Política agressiva de Erdogan (artigo publicado no Jornal Gazeta do Povo)
 
Política agressiva de Erdogan (artigo publicado no Jornal Gazeta do Povo)

“O que está acontecendo na Turquia, estava indo tão bem, vinha sendo um exemplo de democracia naquela região lembrada pelos conflitos?”, é o que muitos amigos brasileiros me perguntam.

Tentar explicar a mudança de rumo da Turquia, das reformas para alcançar à democracia da União Europeia ao velho sistema autoritário (mas desta vez civil, não militar) e a mudança de postura do governo turco nos últimos anos é algo extremamente triste para um turco e difícil num espaço curto como este.

O primeiro-ministro Erdogan começou a seguir uma política agressiva por duas razões: primeira, a revelação de grandes esquemas de corrupção que envolve seus ministros, sua família e seus aliados, todas comprovadas com escutas telefônicas da polícia. A segunda, a ambição para ganhar as três eleições neste ano: municipal (ocorreu em 30 de março), presidencial (em 10 de agosto) e geral. A estratégia dele favorece, social e financeiramente, os apoiadores e intimida os opositores, usando recursos públicos que estão à sua disposição. A mídia que não o apoia não recebe nenhum anúncio do Estado, além de ser perseguida; as empresas que não apoiam o governo abertamente não têm chance de ficar com licitações publicas, além de receber fiscais com frequência.
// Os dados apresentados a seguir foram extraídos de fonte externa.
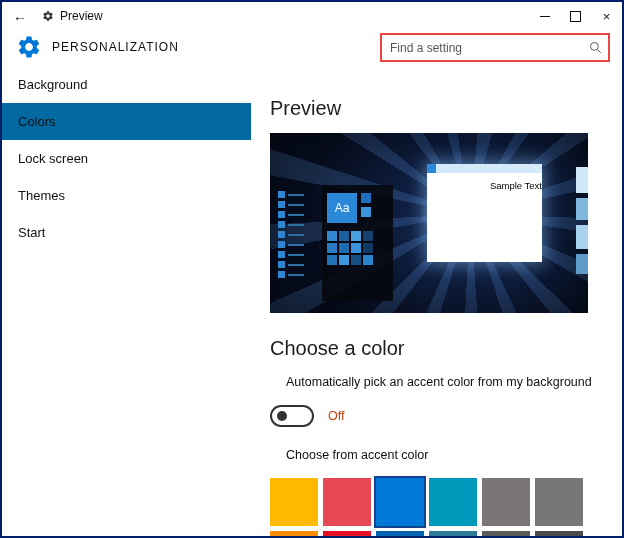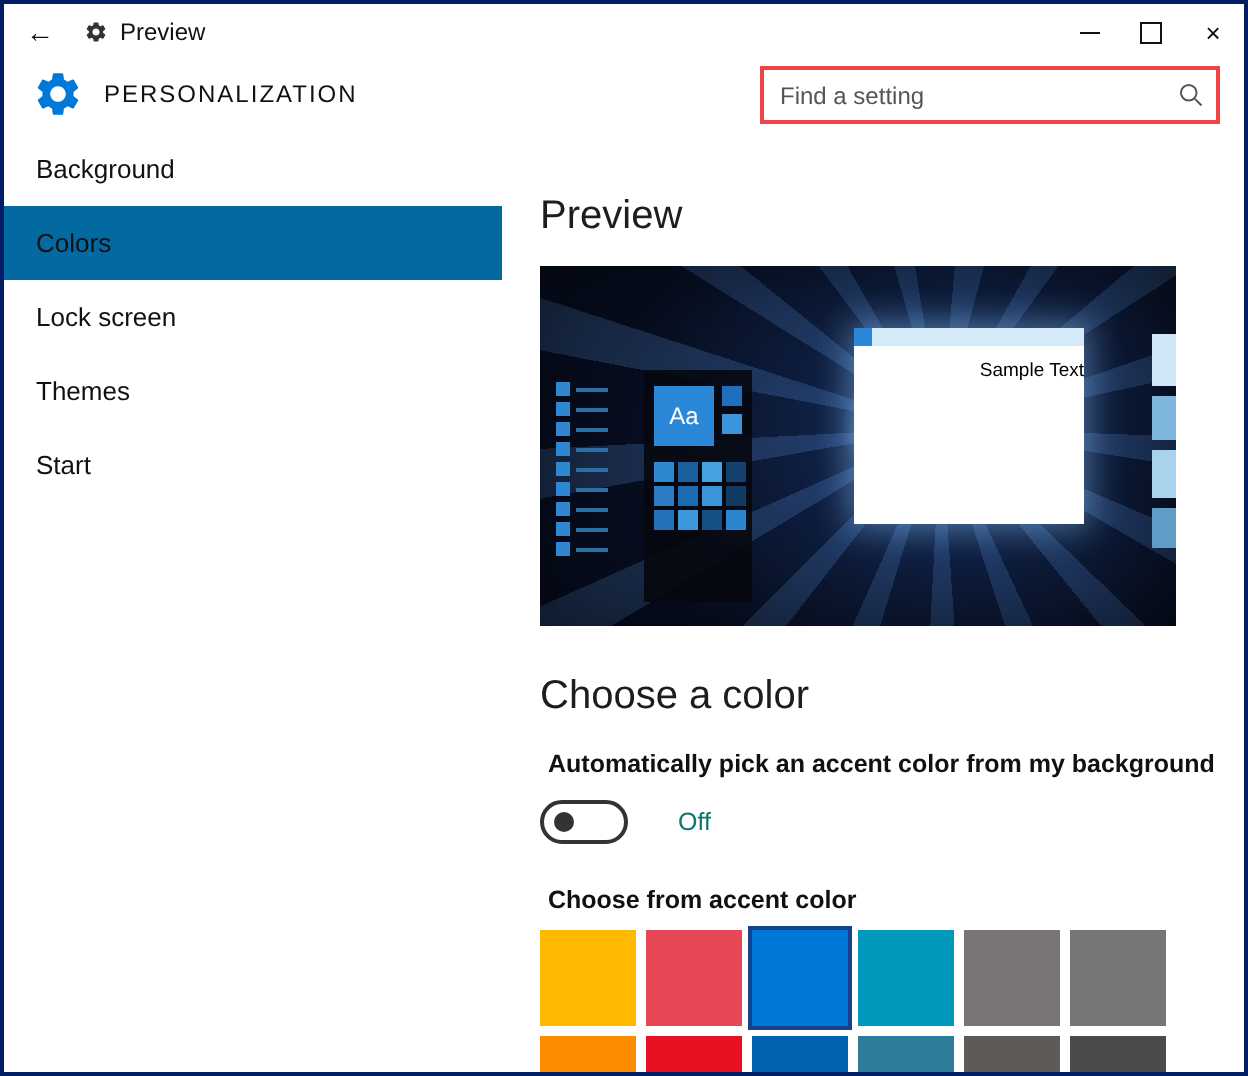"Aa" .tile-panel { padding-left: none -> 17px }
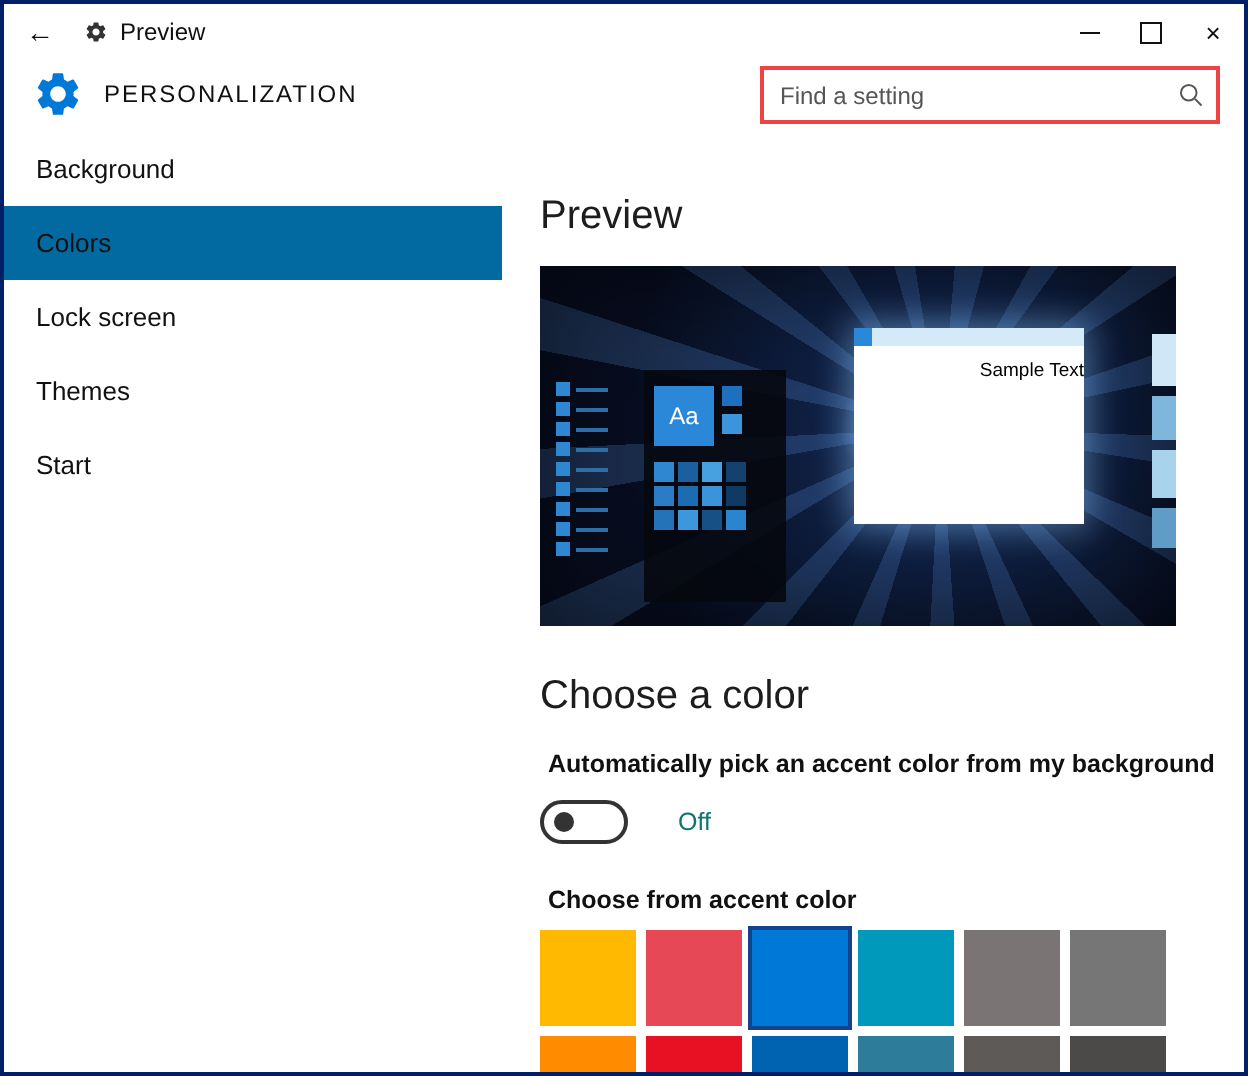"Automatically pick an accent color" .lbl { font-weight: bold -> none; margin: 4px -> 16px }
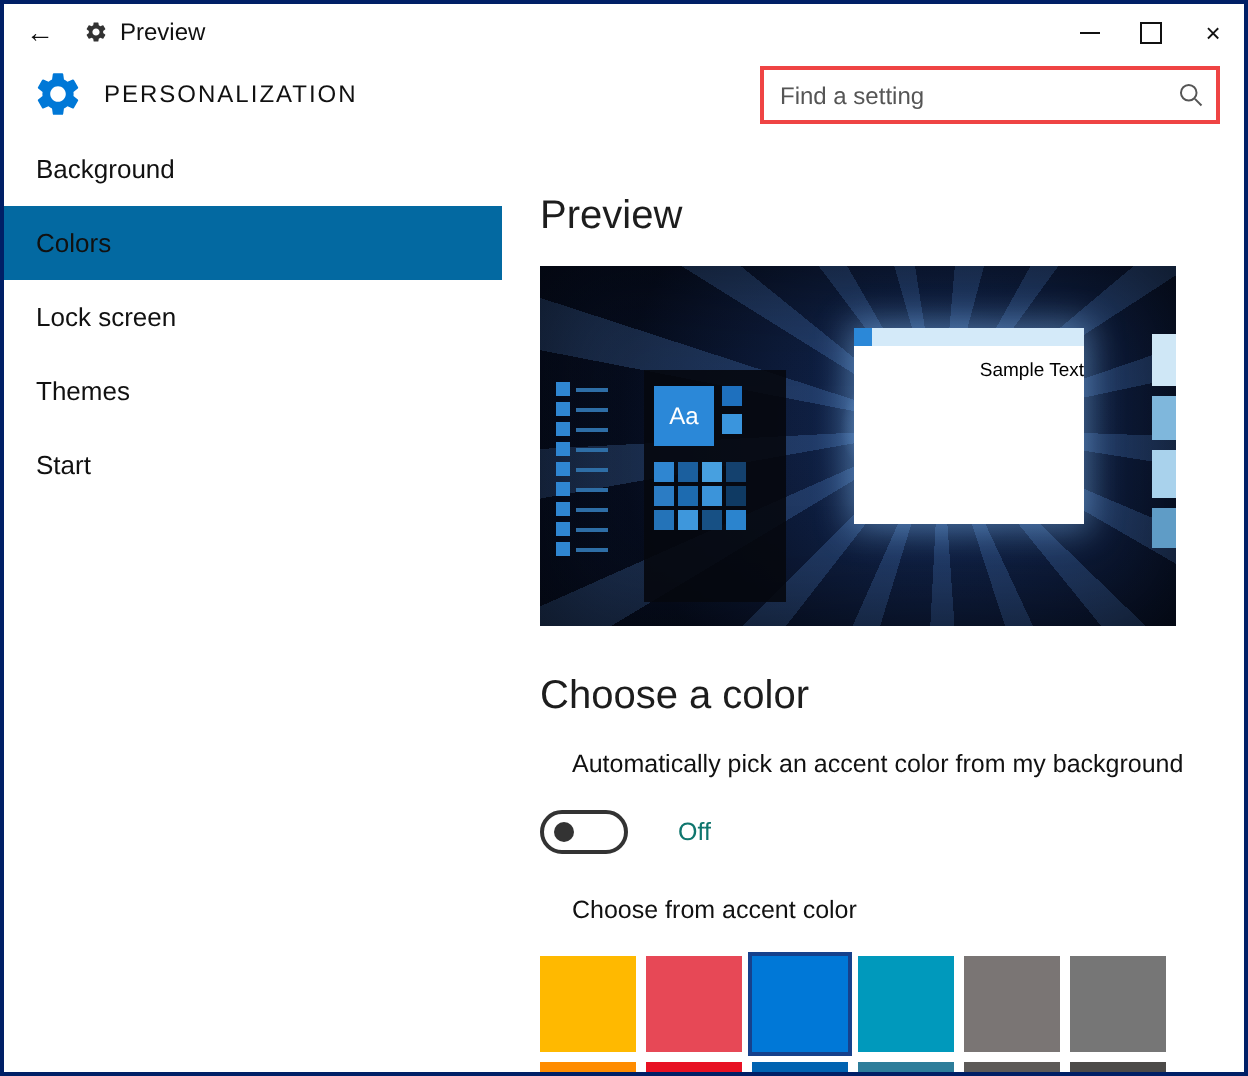"Off" .toggle-state { color: #0f766e -> #c2410c; margin-left: 25px -> 14px }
O exemplo da mina em Soma: o dono da mina é um grande apoiador de Erdogan, e consequentemente vem “ganhando” licitação de grandes obras públicas. Em contrapartida, ele dá parte do carvão retirado da mina ao AKP (o partido de Erdogan) para distribuir na véspera das eleições à população pobre. Por causa dessa relação, o acidente que matou 301 trabalhadores naquela mina, não foi investigado profundamente.

Erdogan criou conceitos para justificar sua agressividade: “os inimigos externos” usam “os peões internos” para derrubá-lo. Na visita ao local do acidente de mina, Erdogan deu um soco num cidadão que perdeu seus parentes na tragédia e estava criticando o Governo, e depois ele justificou esse soco chamando o cidadão de “o peão de Israel na Turquia”.

Erdogan, consegue alterar ou criar leis por ter maioria no Parlamento e adapta o país ao seu jeito de governar. A “nova Turquia” de Erdogan é do tipo one-man democracy (“democracia de um homem só”), a famosa expressão irônica. A última grande mudança feita pelo Governo turco foi a lei da inteligência nacional (MIT). Com isso, qualquer um pode ser perseguido, escutado, sem ter denúncia alguma. Erdogan já vem fazendo isso, culpando o Hizmet, o movimento apolítico que mantém atividades sociais e educacionais tanto na Turquia quanto em mais de 150 países no mundo, inclusive no Brasil, sem sequer ter uma prova.

É muito irônico AKP ter surgido apresentando-se com compromissos para fim do autoritarismo militar e estabelecer a justiça, trazendo esse lema no nome: AKP-Partido de Desenvolvimento de Justiça. Parecia que realmente estava extinguindo o autoritarismo, mas ficou claro que está mudando do jeito de autoritarismo, de militar para civil.

Receio que a tensão na Turquia por causa da polarização do povo com o jeito agressivo de Erdogan se transforme num conflito social maior do que foi experimentado no acidente de mina em Soma. O momento que os governantes deveriam mostrar compaixão para os parentes dos 301 falecidos, mostraram socos.